Penicillin V contains electronegative oxygen in the PhO substituent, which draws the electron density away from the amide carbonyl group and so reduces its tendency to act as a nucleophile and react with the β-lactam ring. This has important consequences. While penicillin V is stable enough to survive the acidic aqueous conditions in the stomach and so can be taken as a tablet (which is typically preferred by patients), penicillin G does not and so needs to be administered by injection.

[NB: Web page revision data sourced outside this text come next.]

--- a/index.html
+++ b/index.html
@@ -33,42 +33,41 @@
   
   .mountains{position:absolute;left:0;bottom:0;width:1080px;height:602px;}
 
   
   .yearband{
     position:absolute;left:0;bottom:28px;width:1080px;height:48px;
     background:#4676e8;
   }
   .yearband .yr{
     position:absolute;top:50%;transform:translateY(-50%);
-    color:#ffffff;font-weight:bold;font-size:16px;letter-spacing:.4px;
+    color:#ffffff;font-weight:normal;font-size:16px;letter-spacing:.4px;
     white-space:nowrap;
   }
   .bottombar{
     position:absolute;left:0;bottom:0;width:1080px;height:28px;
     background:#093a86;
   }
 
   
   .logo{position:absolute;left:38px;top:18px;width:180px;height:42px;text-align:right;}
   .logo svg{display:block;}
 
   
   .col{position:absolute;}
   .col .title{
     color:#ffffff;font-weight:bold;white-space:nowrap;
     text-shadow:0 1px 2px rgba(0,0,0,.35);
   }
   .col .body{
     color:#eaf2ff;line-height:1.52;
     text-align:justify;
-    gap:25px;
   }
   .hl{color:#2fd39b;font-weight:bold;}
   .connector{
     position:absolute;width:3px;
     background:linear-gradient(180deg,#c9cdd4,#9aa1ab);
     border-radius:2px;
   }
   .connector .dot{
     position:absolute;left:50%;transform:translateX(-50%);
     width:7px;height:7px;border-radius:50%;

We have just covered some pretty challenging aspects of reaction mechanisms. Don’t worry if you have not grasped all of the fine details, you will still be able to make good progress. The key points to take on board are the importance of the β-lactam ring for biological activity and that the reactivity of the ring is affected by the groups that surround it within the penicillin.

Sounding Out Drug Design

We have seen that the 3-dimensional shape of penicillin is key to its biological activity, ensuring that it can dock into an enzyme (like a key fitting into a lock). The same is true for anticancer agents and researchers at York are investigating whether using 3D sound and visuals will allow scientists to design effective anticancer drugs quickly and more efficiently. The ‘Sonicules’ project models the interaction of a drug molecule with an enzyme and displays the interaction as sound, alongside visual representations. The software has been designed that portrays drug design in a more game-like way – members of the public can have a go at a computer game to help understand how drugs are designed and how sound helps this process.